● WHAT THIS TASK INVOLVES:
Quote precisely the final stretch of the listing: start at the line containing "bode v poznámke" and stop after the last line.

● GIVEN RECORDS:
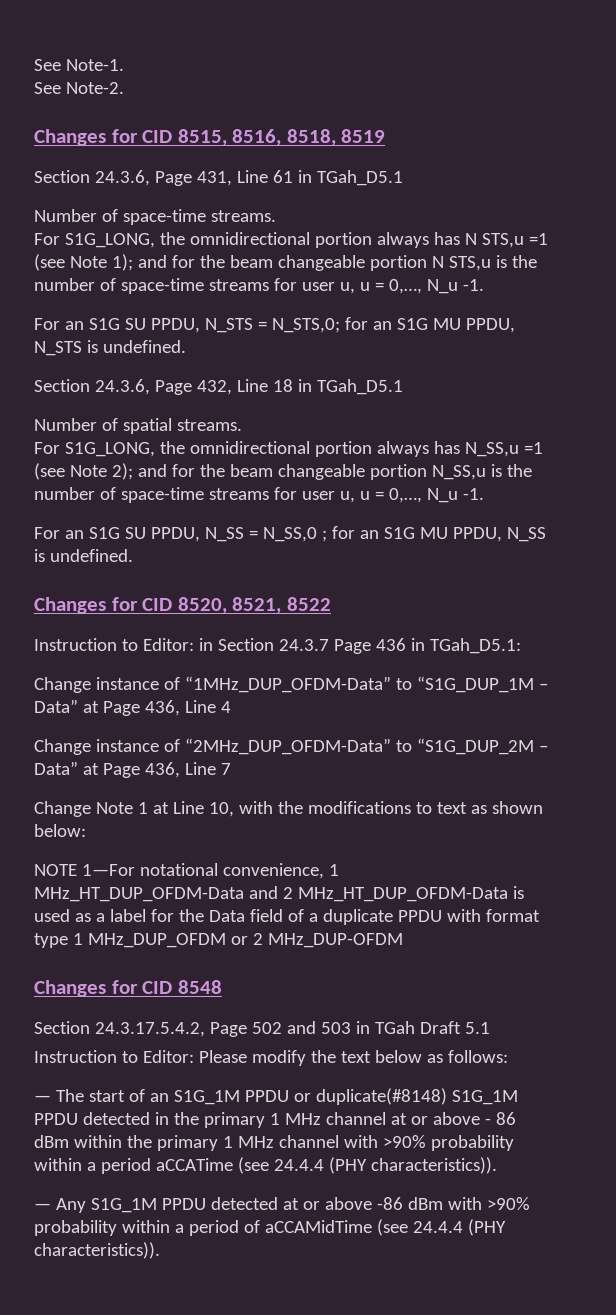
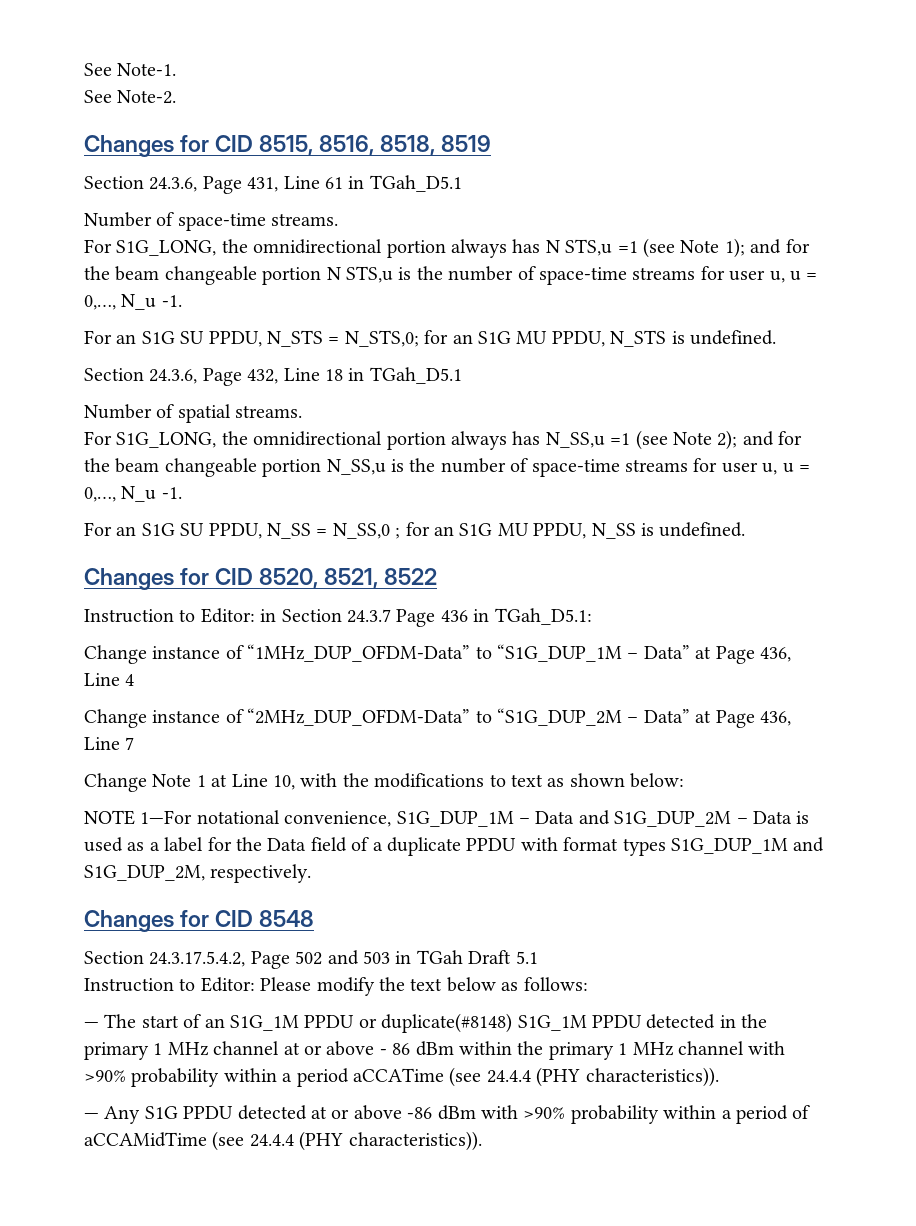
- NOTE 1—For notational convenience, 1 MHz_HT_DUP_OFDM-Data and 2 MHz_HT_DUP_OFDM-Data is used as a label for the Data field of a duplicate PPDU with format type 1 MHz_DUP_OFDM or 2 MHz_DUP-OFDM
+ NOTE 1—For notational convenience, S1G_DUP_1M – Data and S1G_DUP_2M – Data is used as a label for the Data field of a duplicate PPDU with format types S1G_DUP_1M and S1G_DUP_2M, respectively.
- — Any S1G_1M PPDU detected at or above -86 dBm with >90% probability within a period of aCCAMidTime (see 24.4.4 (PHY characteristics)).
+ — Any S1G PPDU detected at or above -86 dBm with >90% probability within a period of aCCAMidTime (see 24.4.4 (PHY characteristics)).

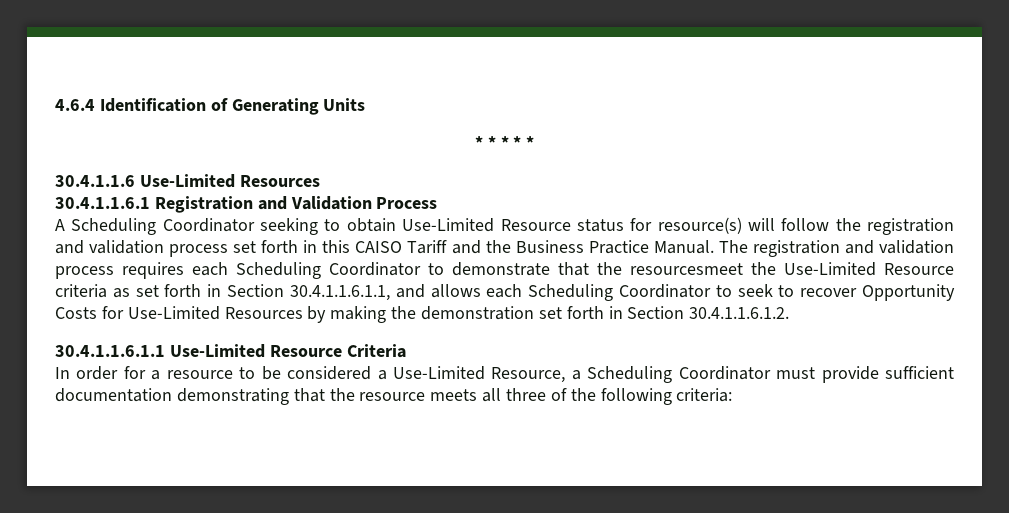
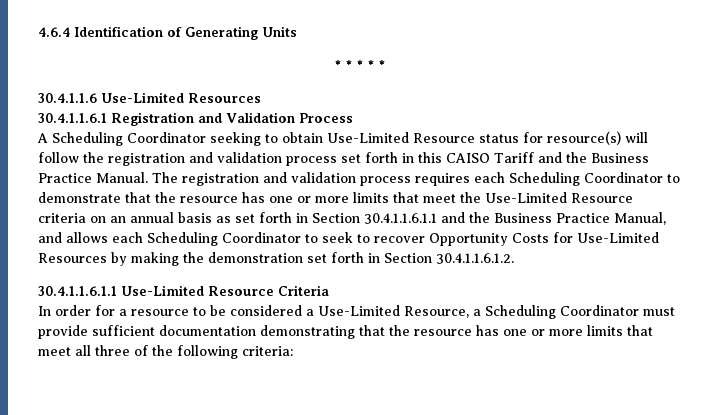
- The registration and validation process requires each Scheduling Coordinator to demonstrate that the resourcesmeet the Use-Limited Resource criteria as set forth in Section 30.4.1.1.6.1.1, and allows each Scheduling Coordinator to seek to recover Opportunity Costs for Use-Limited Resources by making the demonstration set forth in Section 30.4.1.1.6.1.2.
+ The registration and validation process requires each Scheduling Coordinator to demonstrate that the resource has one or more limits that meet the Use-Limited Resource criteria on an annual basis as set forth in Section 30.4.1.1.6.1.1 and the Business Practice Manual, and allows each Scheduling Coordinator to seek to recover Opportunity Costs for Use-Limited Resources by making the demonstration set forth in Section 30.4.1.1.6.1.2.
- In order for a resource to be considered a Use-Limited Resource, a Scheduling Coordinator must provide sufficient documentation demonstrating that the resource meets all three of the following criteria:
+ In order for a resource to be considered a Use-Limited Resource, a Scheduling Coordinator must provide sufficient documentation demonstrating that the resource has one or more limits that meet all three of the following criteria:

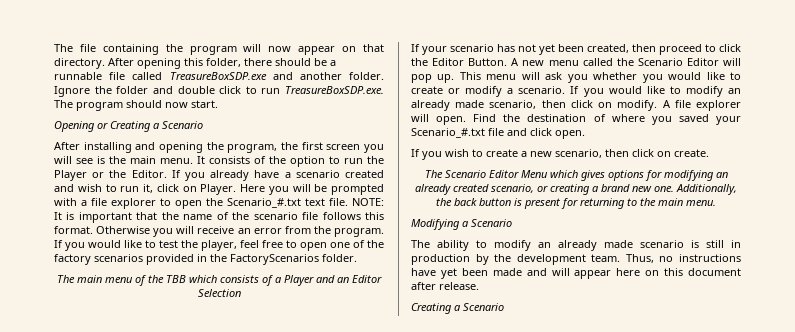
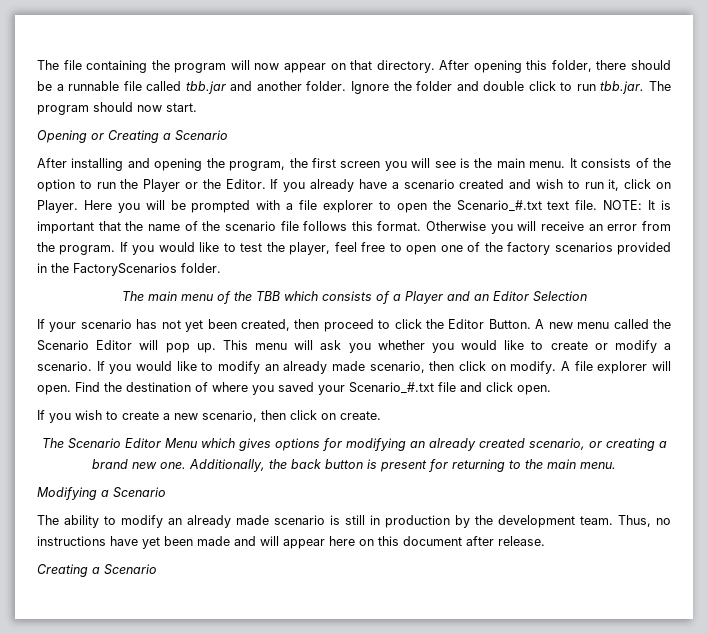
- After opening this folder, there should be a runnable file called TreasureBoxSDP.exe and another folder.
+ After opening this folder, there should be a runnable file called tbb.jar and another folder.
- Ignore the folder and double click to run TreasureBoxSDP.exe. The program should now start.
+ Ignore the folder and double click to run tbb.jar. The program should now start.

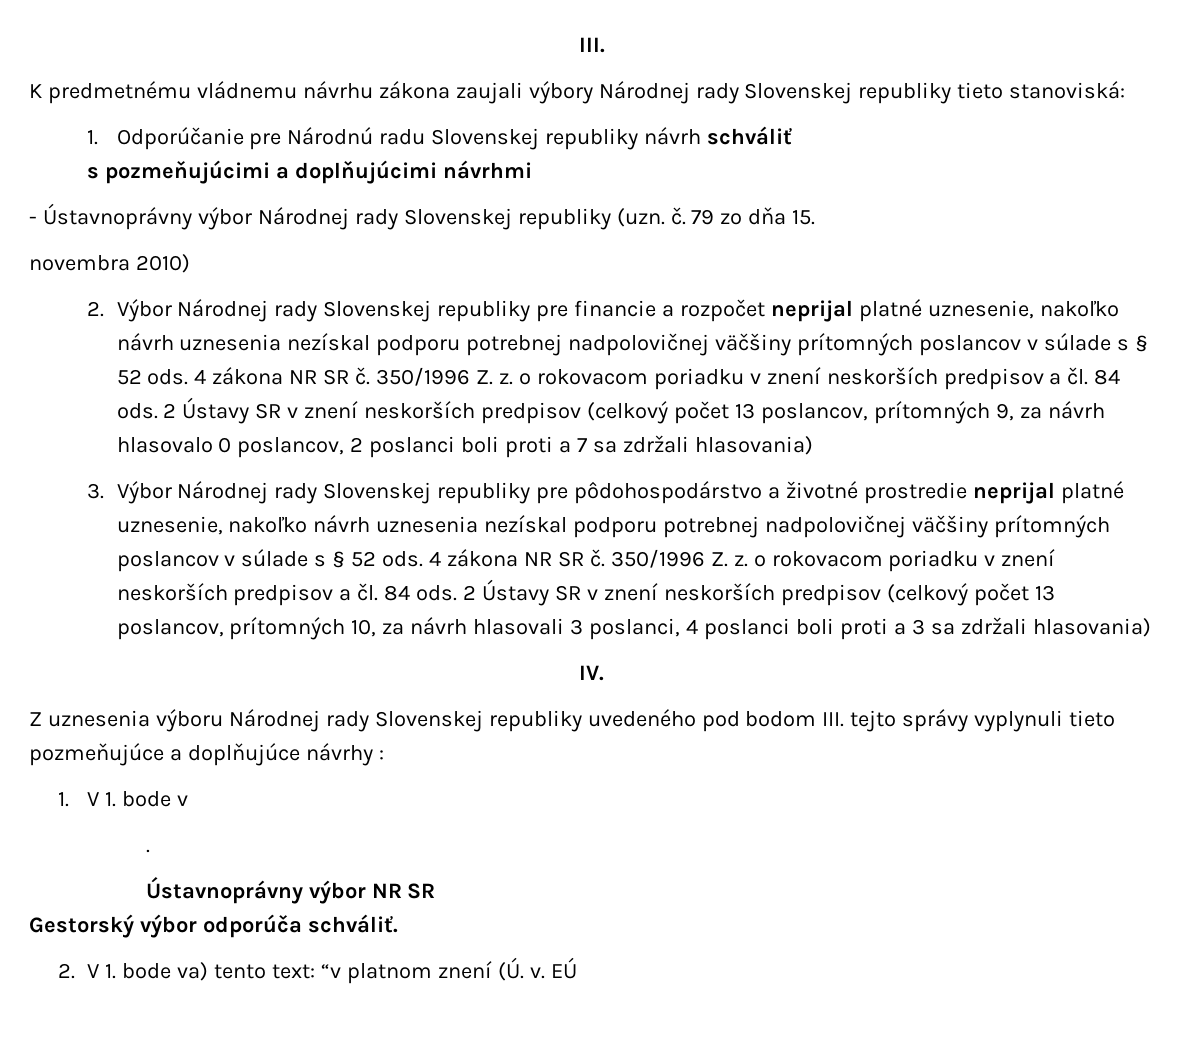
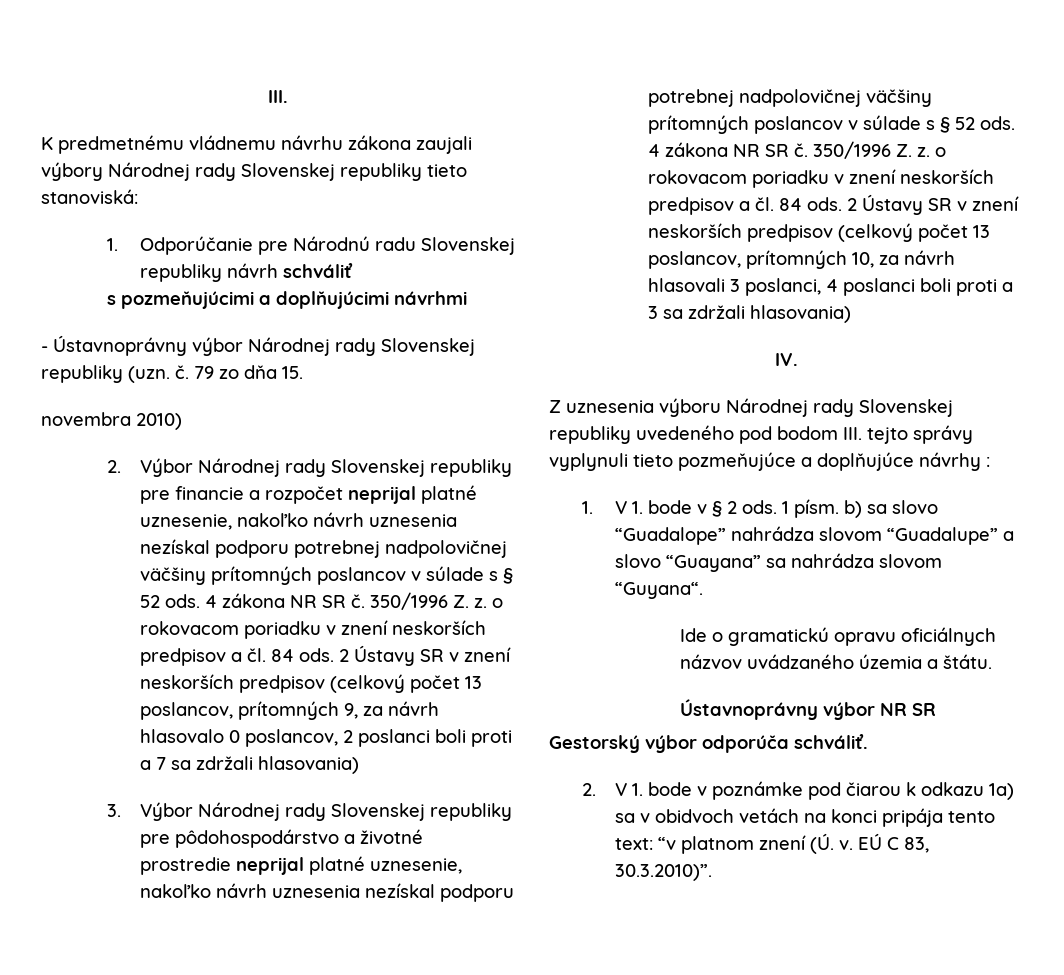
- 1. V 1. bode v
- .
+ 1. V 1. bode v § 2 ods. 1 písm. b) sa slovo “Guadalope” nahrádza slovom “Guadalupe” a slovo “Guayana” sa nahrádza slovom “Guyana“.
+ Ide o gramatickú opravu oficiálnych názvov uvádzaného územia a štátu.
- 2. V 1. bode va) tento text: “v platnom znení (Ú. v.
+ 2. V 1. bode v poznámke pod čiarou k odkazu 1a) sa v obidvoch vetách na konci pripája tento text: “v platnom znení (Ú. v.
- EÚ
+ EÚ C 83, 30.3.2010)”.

● ANSWER SPACE:
+ 2. V 1. bode v poznámke pod čiarou k odkazu 1a) sa v obidvoch vetách na konci pripája tento text: “v platnom znení (Ú. v.
- EÚ
+ EÚ C 83, 30.3.2010)”.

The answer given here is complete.